The details page may additionally provide information about sensed or derived data from a reading period in a values section 622. Columns of the details section may correspond with the labels in the title section 620, with like values matching like labels. For example, a first row of the values section may include a reading id 631 of 2173 corresponding with the reading ID label 630, a pressure value 641 of 225.0 corresponding with the pressure label 640, a temperature value 651 of 84.75 corresponding with the temperature label 650, and a humidity value 661 of 68.01 corresponding with the humidity label 660. As another example, a second row of the values section may include a reading id 632 of 2172 corresponding with the reading ID label 630, a pressure value 642 of 225.0 corresponding with the pressure label 640, a temperature value 652 of 84.6 corresponding with the temperature label 650, and a humidity value 662 of 69.03 corresponding with the humidity label 660. Additional rows may be included corresponding with data and information associated with other readings. The readings may optionally be listed in serial order, with the most recent readings being listed in the first row.

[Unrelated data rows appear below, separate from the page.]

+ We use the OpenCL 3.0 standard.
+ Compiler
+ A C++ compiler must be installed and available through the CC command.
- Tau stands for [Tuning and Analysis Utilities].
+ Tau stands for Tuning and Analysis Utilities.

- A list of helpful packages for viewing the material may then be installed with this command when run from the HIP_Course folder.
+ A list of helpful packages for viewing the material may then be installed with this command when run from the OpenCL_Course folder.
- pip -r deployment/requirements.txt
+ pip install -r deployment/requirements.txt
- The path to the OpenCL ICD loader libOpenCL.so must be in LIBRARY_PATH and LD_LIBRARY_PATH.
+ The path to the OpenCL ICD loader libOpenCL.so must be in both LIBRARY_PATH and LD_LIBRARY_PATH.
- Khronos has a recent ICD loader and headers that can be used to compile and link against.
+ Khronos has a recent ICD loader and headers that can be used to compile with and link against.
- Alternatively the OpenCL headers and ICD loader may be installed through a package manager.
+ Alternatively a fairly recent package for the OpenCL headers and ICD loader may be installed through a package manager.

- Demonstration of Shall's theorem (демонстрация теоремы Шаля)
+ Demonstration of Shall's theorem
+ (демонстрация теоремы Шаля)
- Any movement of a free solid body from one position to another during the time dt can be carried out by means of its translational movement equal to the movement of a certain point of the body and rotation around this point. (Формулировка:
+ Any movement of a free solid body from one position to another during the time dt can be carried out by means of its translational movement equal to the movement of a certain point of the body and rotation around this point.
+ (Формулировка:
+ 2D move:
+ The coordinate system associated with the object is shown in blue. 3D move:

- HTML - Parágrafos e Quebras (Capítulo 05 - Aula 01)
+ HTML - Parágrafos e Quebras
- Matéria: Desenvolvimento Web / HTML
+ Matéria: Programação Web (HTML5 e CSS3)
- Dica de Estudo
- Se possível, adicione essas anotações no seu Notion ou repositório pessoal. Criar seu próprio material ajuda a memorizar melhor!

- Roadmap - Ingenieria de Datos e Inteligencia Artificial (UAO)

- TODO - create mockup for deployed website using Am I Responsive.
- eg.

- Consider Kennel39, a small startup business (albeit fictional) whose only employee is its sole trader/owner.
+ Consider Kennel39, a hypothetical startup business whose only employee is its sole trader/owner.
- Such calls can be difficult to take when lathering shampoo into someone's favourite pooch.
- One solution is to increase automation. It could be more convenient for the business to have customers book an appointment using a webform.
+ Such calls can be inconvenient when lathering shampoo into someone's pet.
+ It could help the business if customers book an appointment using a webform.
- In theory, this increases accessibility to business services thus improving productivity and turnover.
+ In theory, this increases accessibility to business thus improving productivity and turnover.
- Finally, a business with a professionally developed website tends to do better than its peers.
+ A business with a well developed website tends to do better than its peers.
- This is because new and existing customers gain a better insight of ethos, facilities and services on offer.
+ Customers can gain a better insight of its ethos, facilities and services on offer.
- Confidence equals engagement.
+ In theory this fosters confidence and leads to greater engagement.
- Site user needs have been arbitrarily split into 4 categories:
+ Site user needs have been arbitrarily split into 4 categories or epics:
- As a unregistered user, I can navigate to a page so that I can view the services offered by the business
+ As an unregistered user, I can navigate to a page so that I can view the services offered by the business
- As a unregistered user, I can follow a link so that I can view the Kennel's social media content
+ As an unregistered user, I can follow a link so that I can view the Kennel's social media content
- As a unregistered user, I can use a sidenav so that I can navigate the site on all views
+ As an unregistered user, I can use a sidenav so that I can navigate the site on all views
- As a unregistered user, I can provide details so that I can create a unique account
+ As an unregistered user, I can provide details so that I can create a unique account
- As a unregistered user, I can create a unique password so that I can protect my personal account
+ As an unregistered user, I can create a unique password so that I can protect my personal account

The illustrative interface may additionally include a navigation section 610, featuring links to this and other interface pages. The links may include an overview link 512, detail link 614, settings link 616, and graph link 618. Skilled artisans will appreciate that additional links may be includable for other pages or views providable by the interface.

Referring now to diagram 700 of FIG. 7, an illustrative interface page displaying settings will now be discussed, according to an embodiment of this disclosure. The settings page may include a title section 720, which may clearly identify the page as providing a customization of settings for expected data and information. An illustrative setting 770 is provided wherein a user may define an expected loss of fluid in a reservoir. An alert may be configured for if an anomaly is detected or if the condition of the reservoir is otherwise detected outside of the expected parameters.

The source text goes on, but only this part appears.